Microsoft officials and cybersecurity experts warned on Sunday that Russia’s premier intelligence agency has launched another campaign to penetrate thousands of computer networks in the United States, including those of the government, corporations, and think-tanks. The warning comes only months after President Biden imposed sanctions on Moscow in response to a series of sophisticated spy operations it had conducted around the world.
In an interview, Tom Burt, one of Microsoft’s senior security executives, said that the new endeavour is “quite substantial and is still in the early stages.” State Department officials confirmed that the operation, which appeared to be aimed at acquiring data stored in the cloud, appeared to have originated from the S.V.R., the Russian intelligence agency that was the first to infiltrate the Democratic National Committee’s computer networks during the 2016 presidential election.
However, despite Microsoft’s insistence that the proportion of successful intrusions was limited, the company did not disclose enough information to adequately assess the extent of the theft.
This year, the White House accused the Russian government for the so-called SolarWinds cyberattack, a highly sophisticated attempt to change software used by federal agencies and some of the nation’s top corporations, giving the Russians access to 18,000 people. Mr. Biden said that the assault undermined public confidence in the government’s fundamental mechanisms and pledged vengeance for both the hack and the intervention in the election.
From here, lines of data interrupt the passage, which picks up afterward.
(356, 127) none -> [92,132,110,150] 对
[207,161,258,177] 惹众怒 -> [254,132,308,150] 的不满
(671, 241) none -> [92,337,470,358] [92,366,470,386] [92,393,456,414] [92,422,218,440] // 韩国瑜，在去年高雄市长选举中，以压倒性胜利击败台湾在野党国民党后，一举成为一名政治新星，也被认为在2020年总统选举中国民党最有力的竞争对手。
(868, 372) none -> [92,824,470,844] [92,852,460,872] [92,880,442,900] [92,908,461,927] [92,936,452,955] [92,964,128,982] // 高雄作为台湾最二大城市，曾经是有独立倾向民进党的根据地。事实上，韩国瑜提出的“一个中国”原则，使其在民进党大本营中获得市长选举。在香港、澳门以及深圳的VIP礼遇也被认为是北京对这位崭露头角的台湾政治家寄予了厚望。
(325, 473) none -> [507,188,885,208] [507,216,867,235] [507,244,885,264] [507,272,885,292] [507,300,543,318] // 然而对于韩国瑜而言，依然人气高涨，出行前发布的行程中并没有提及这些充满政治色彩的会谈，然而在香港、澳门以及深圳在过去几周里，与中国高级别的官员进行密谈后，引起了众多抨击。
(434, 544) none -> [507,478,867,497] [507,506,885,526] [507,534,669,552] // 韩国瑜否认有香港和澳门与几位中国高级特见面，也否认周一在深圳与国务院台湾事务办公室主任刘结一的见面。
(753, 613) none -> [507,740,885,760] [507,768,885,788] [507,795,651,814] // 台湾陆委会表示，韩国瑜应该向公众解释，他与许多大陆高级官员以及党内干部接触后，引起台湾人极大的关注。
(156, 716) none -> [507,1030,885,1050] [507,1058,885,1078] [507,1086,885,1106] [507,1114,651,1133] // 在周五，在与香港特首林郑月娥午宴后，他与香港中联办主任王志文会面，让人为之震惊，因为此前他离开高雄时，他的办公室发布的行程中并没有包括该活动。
The sanctions on Russian financial institutions and technological businesses, which were issued in April, were significantly scaled down by the president.
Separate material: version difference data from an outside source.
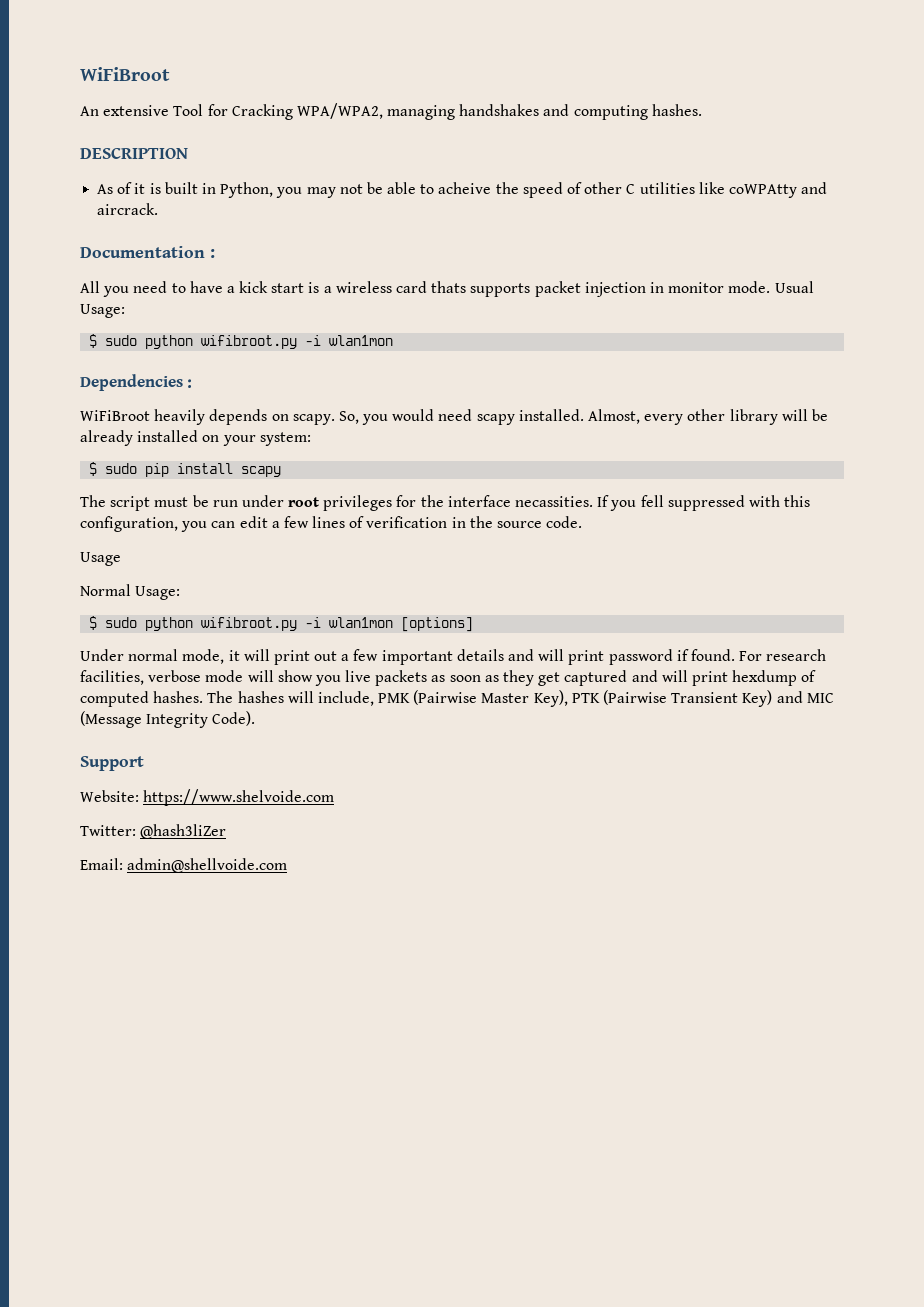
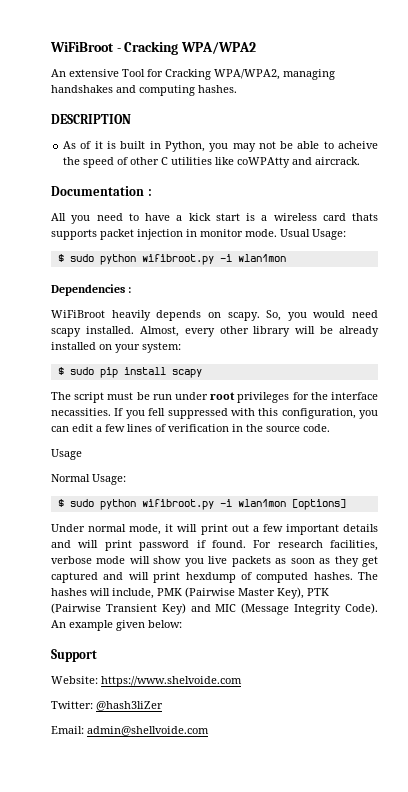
[80,67,170,81] WiFiBroot -> [50,41,256,55] WiFiBroot - Cracking WPA/WPA2
(256, 718) none -> [51,620,182,631] An example given below:

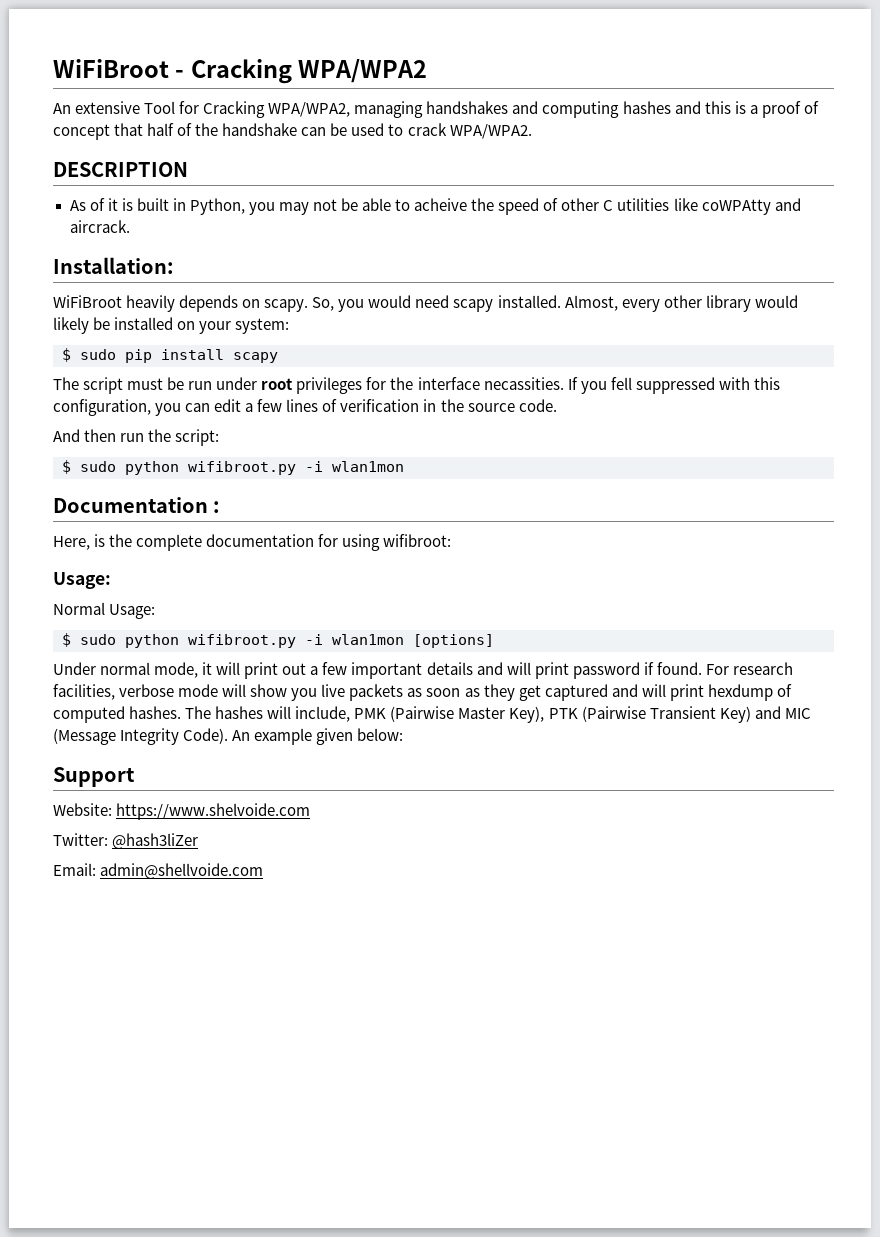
[198,85,237,93] hashes. -> [622,101,819,118] [53,123,532,140] hashes and this is a proof of concept that half of the handshake can be used to crack WPA/WPA2.
[51,186,152,196] [51,213,378,224] [51,229,346,240] [57,254,286,265] [51,284,132,296] Documentation : // All you need to have a kick start is a wireless card thats supports packet injection in monitor mode. Usual Usage: // $ sudo python wifibroot.py -i wlan1mon // Dependencies : -> [53,257,174,274] Installation:
[295,326,379,337] will be already -> [754,295,798,308] [53,317,111,334] would likely be
[51,449,82,460] Usage -> [53,429,220,446] [62,460,404,475] [53,497,221,513] [53,534,452,551] [53,572,111,589] And then run the script: // $ sudo python wifibroot.py -i wlan1mon // Documentation : // Here, is the complete documentation for using wifibroot: // Usage:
“I made it plain to President Putin that we had the option of going farther, but I decided not to do so,” Mr. Biden said at the time, after speaking with the Russian leader on the telephone. “It’s time to de-escalate the situation.”
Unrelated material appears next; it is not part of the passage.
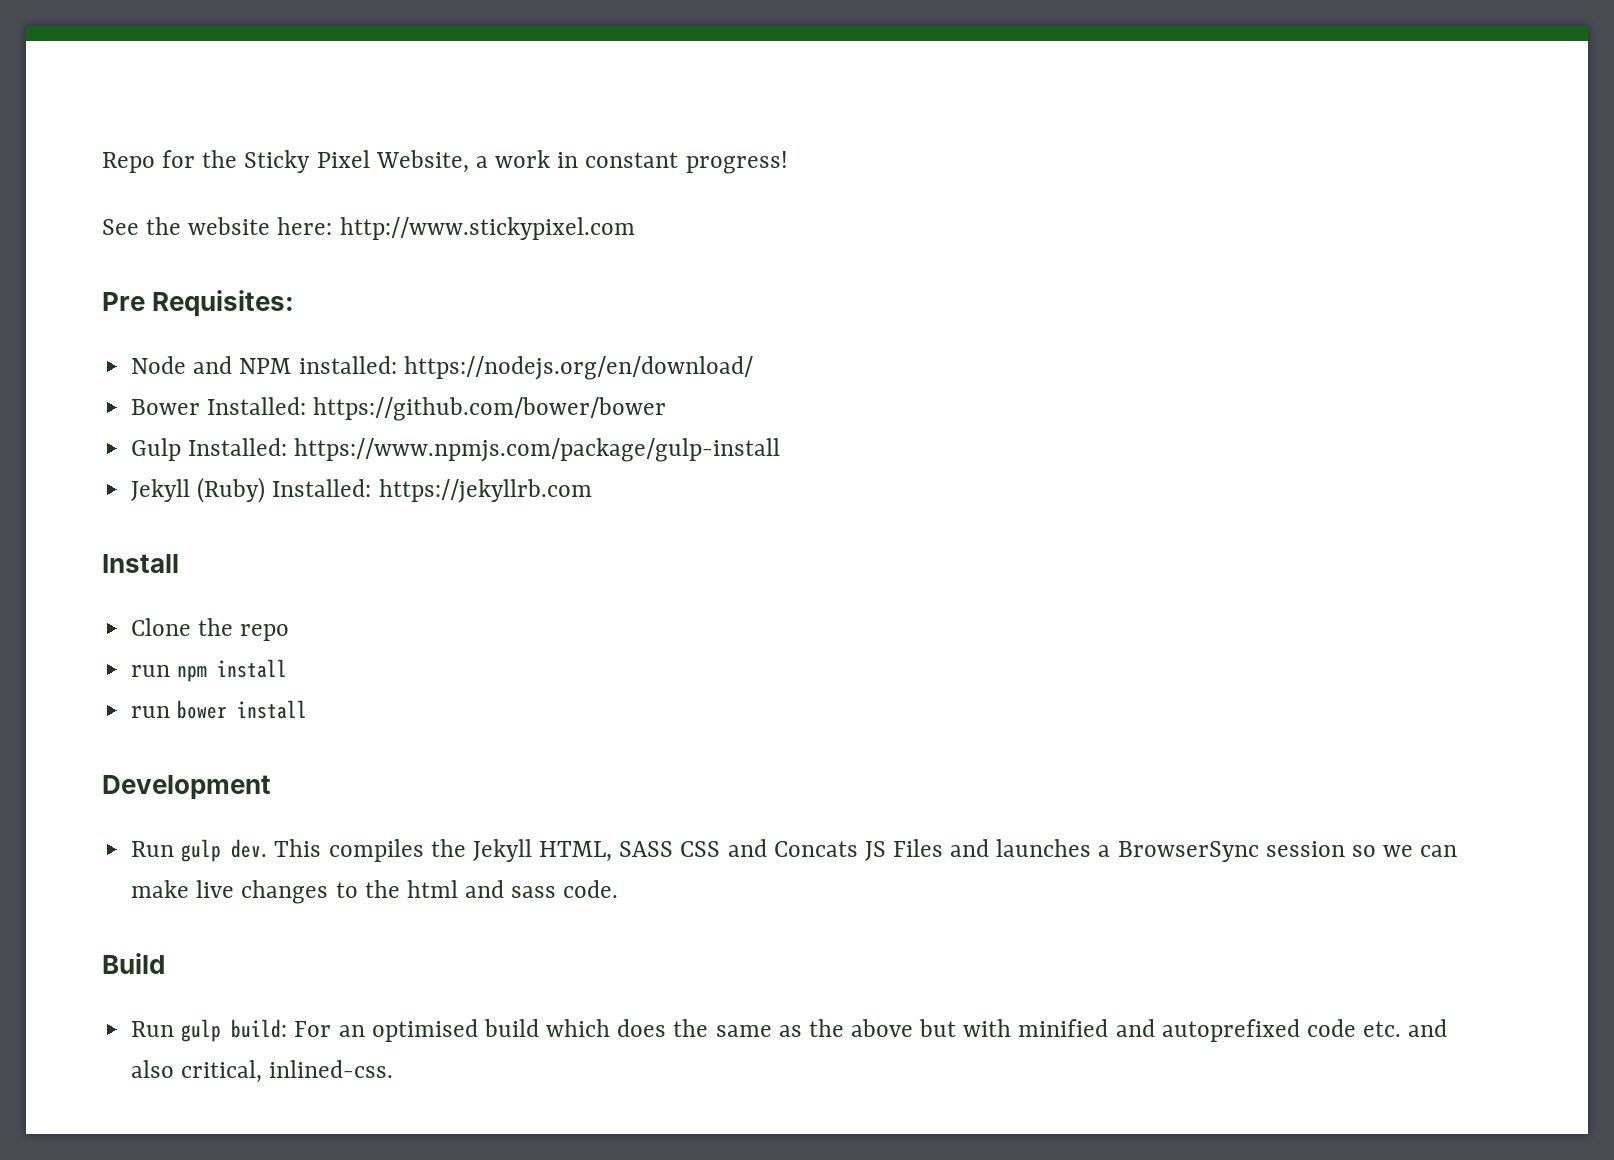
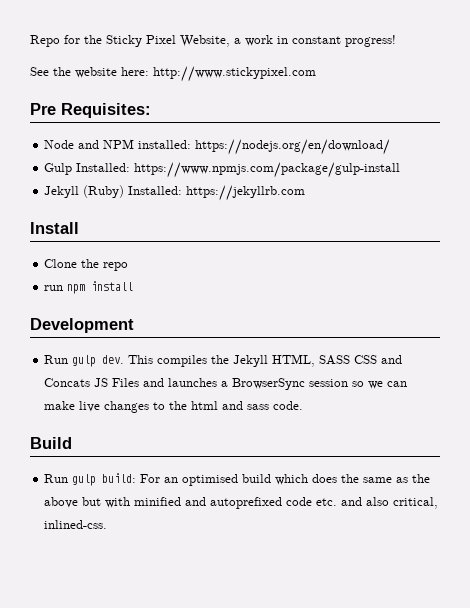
[131,397,667,421] // Bower Installed: https://github.com/bower/bower -> (391, 147) none
[131,700,308,719] // run bower install -> (134, 286) none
Officials from the United States maintain that the sort of assault disclosed by Microsoft fits within the category of the type of surveillance that big nations commonly perform against one another. While both governments claim to be meeting regularly to combat ransomware and other maladies of the internet age, the operation suggests that network undermining is continuing apace in an arms race that has accelerated as countries sought Covid-19 vaccine data and a variety of industrial and government secrets.
During the Cipher Brief Threat Conference on Sea Island, where a large number of cyberexperts and intelligence officials gathered, John Hultquist, vice president for intelligence analysis at Mandiant, the firm that was the first to notice the SolarWinds assault, remarked, “Spies are going to spy.” What we have learnt from this is that the S.V.R., which is excellent, shows no signs of slowing down.
It is not known how effective the most recent campaign has been at this point in time. Microsoft recently warned more than 600 businesses that they had been the subject of around 23,000 attempts to get access to their systems, according to the company. To put this in perspective, during the last three years, the corporation claimed to have identified just 20,500 targeted assaults from “all nation-state actors.” Despite Microsoft’s claim that a tiny fraction of the most recent efforts were successful, the company did not disclose specifics or specify how many companies had been penetrated.
Officials from the United States acknowledged that the operation, which they regard to be normal surveillance, was currently ongoing. They stressed, though, that if it was a success, Microsoft and other cloud service providers would bear a large portion of the responsibility for it.
However, the most recent Russian hack, according to analysts, served as a warning that migrating to the cloud is not a solution — particularly if those in charge of administering cloud operations do not utilise adequate security measures.